(Records excerpted from a collection)
╭──

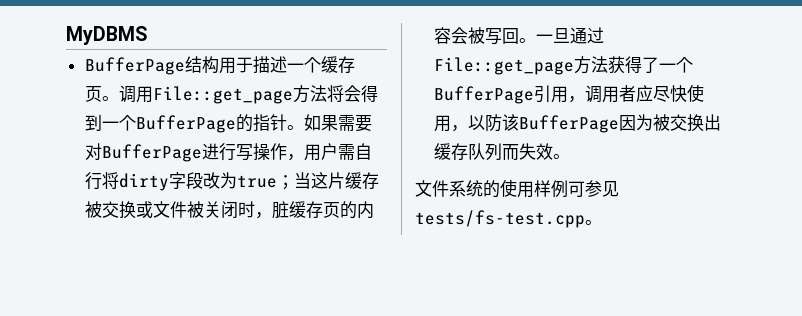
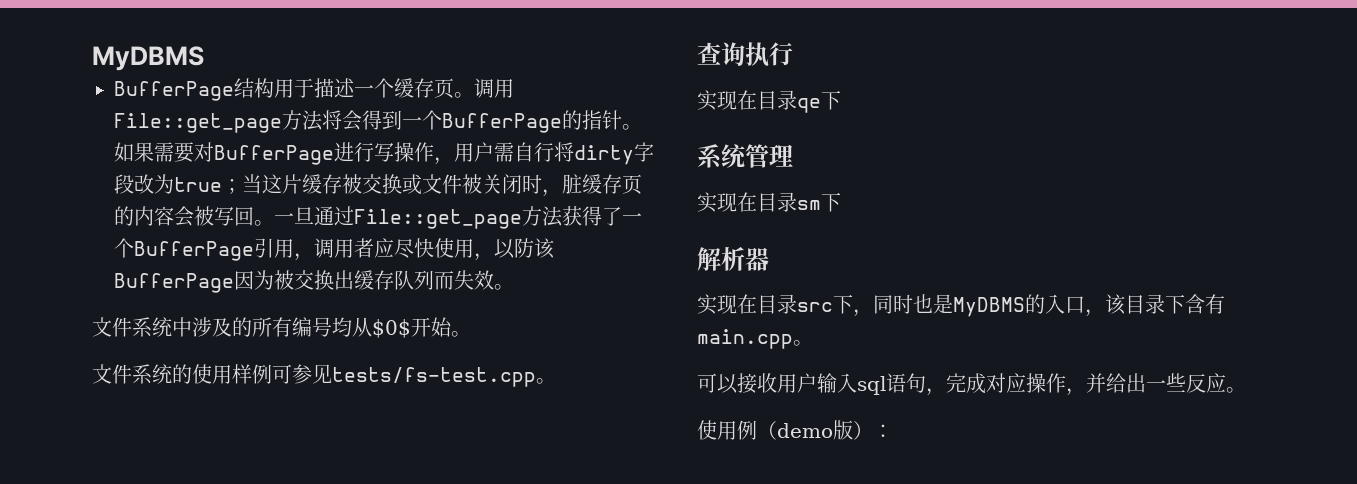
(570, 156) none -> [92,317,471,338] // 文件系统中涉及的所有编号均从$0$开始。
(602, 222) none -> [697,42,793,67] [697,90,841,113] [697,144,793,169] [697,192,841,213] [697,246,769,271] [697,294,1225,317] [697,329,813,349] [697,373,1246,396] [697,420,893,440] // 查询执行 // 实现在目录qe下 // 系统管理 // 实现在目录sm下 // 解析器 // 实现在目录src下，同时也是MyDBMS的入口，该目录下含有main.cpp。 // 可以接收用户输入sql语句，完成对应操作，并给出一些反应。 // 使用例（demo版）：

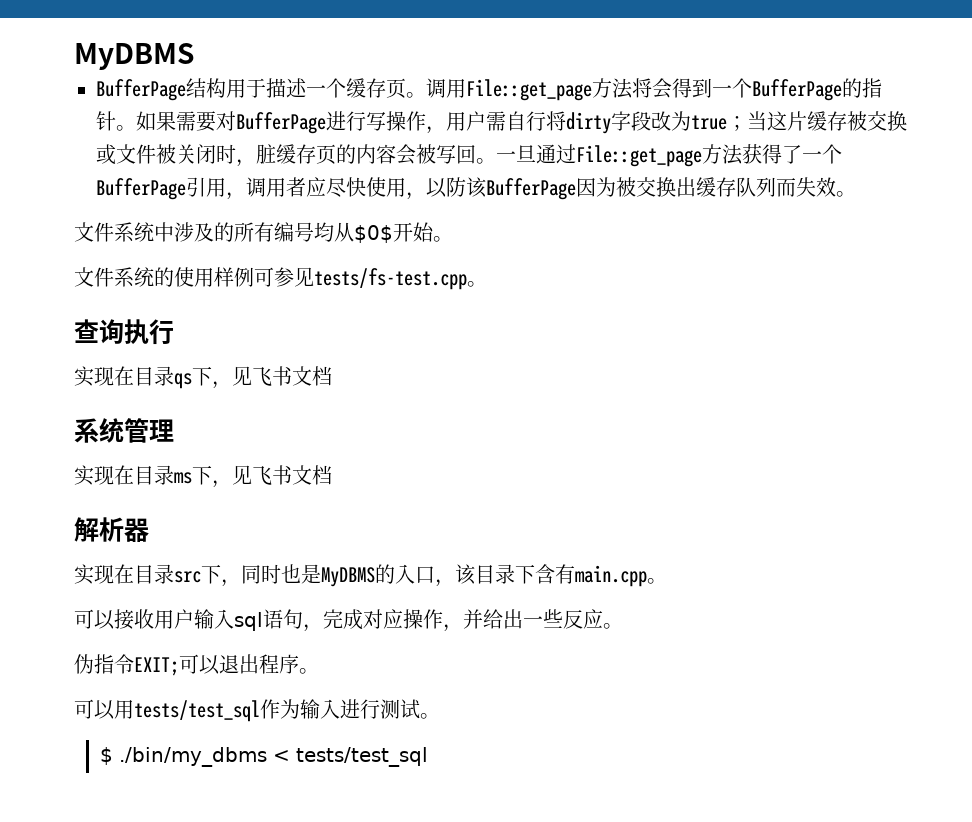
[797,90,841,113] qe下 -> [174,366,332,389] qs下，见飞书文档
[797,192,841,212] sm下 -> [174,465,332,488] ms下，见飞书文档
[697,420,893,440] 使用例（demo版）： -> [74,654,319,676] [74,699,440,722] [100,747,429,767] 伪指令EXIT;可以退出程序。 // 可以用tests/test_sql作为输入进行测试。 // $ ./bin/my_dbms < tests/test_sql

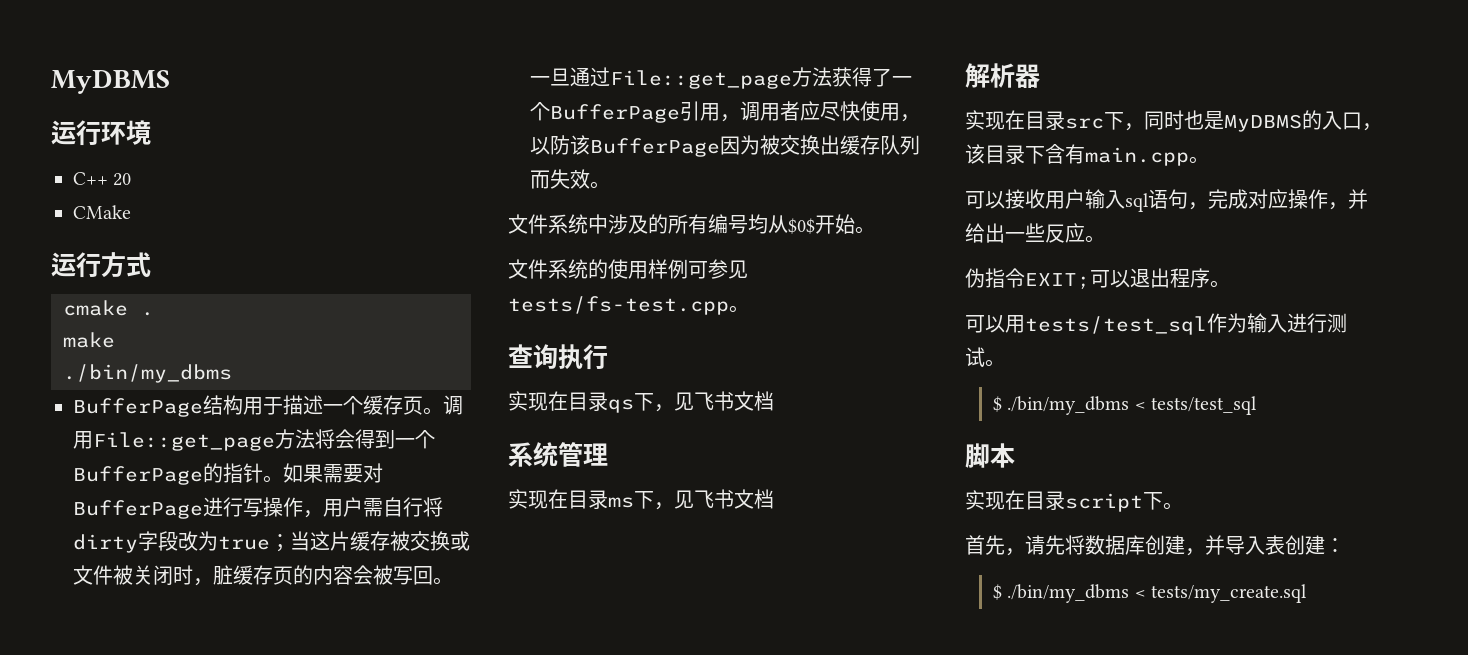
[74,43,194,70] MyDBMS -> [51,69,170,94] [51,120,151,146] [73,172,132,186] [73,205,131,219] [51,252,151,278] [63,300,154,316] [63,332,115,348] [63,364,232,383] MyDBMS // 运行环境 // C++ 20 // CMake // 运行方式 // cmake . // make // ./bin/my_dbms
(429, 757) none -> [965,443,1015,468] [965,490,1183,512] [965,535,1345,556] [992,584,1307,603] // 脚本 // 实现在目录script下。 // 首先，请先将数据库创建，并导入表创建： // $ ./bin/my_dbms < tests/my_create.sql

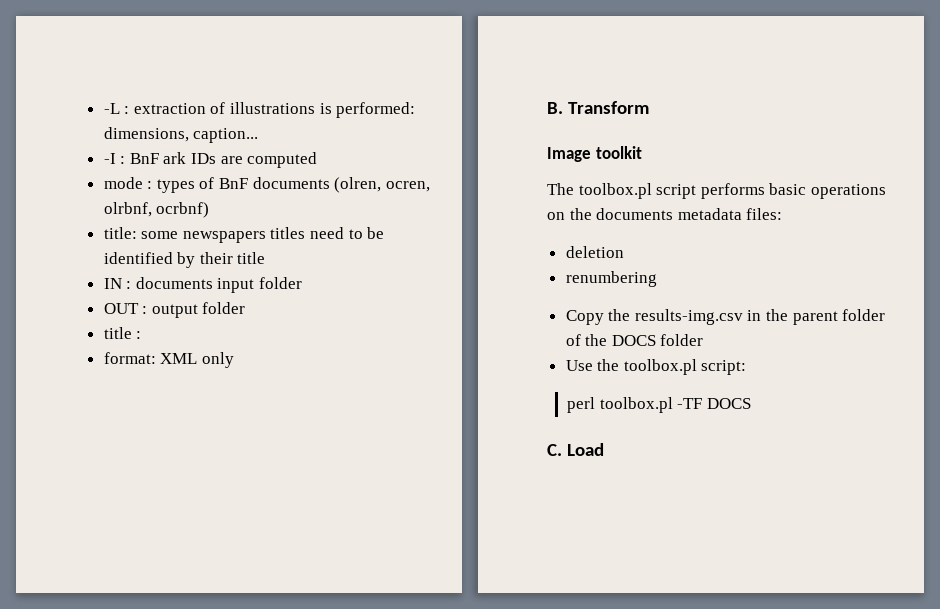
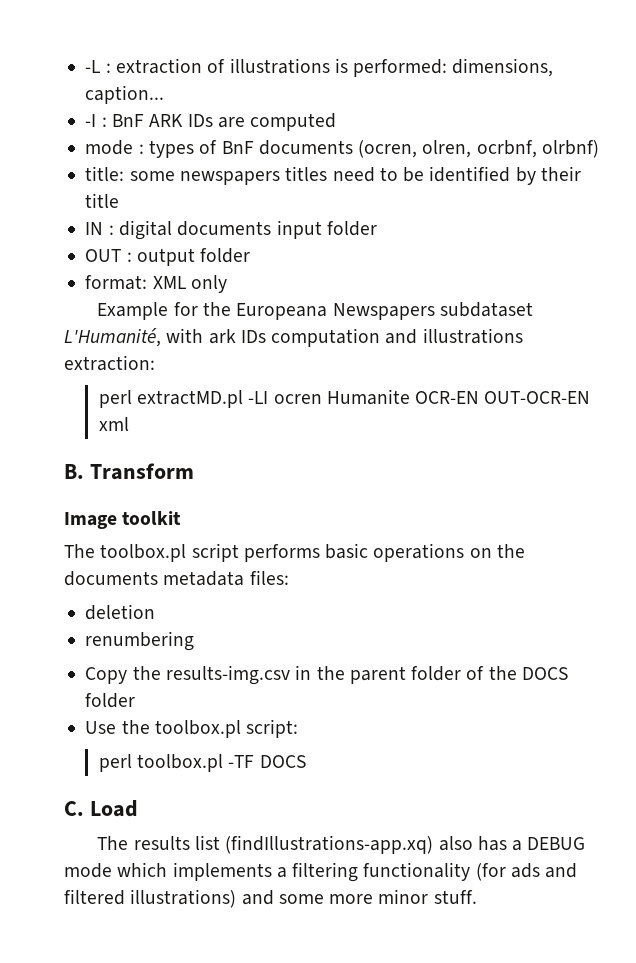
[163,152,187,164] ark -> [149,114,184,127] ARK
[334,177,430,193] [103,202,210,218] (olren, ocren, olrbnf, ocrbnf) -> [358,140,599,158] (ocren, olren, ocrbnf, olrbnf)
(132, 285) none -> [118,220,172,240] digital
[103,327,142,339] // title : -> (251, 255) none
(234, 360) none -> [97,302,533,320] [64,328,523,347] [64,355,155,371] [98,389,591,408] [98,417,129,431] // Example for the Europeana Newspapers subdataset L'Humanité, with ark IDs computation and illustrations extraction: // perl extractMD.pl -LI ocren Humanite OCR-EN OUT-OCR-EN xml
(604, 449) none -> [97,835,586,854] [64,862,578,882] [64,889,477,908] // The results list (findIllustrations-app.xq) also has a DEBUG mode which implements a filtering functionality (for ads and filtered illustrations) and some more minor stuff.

╰──

The task calls for all records to be set down precisely, excluding any images.

TASK OUTPUT:
(570, 156) none -> [92,317,471,338] // 文件系统中涉及的所有编号均从$0$开始。
(602, 222) none -> [697,42,793,67] [697,90,841,113] [697,144,793,169] [697,192,841,213] [697,246,769,271] [697,294,1225,317] [697,329,813,349] [697,373,1246,396] [697,420,893,440] // 查询执行 // 实现在目录qe下 // 系统管理 // 实现在目录sm下 // 解析器 // 实现在目录src下，同时也是MyDBMS的入口，该目录下含有main.cpp。 // 可以接收用户输入sql语句，完成对应操作，并给出一些反应。 // 使用例（demo版）：

[797,90,841,113] qe下 -> [174,366,332,389] qs下，见飞书文档
[797,192,841,212] sm下 -> [174,465,332,488] ms下，见飞书文档
[697,420,893,440] 使用例（demo版）： -> [74,654,319,676] [74,699,440,722] [100,747,429,767] 伪指令EXIT;可以退出程序。 // 可以用tests/test_sql作为输入进行测试。 // $ ./bin/my_dbms < tests/test_sql

[74,43,194,70] MyDBMS -> [51,69,170,94] [51,120,151,146] [73,172,132,186] [73,205,131,219] [51,252,151,278] [63,300,154,316] [63,332,115,348] [63,364,232,383] MyDBMS // 运行环境 // C++ 20 // CMake // 运行方式 // cmake . // make // ./bin/my_dbms
(429, 757) none -> [965,443,1015,468] [965,490,1183,512] [965,535,1345,556] [992,584,1307,603] // 脚本 // 实现在目录script下。 // 首先，请先将数据库创建，并导入表创建： // $ ./bin/my_dbms < tests/my_create.sql

[163,152,187,164] ark -> [149,114,184,127] ARK
[334,177,430,193] [103,202,210,218] (olren, ocren, olrbnf, ocrbnf) -> [358,140,599,158] (ocren, olren, ocrbnf, olrbnf)
(132, 285) none -> [118,220,172,240] digital
[103,327,142,339] // title : -> (251, 255) none
(234, 360) none -> [97,302,533,320] [64,328,523,347] [64,355,155,371] [98,389,591,408] [98,417,129,431] // Example for the Europeana Newspapers subdataset L'Humanité, with ark IDs computation and illustrations extraction: // perl extractMD.pl -LI ocren Humanite OCR-EN OUT-OCR-EN xml
(604, 449) none -> [97,835,586,854] [64,862,578,882] [64,889,477,908] // The results list (findIllustrations-app.xq) also has a DEBUG mode which implements a filtering functionality (for ads and filtered illustrations) and some more minor stuff.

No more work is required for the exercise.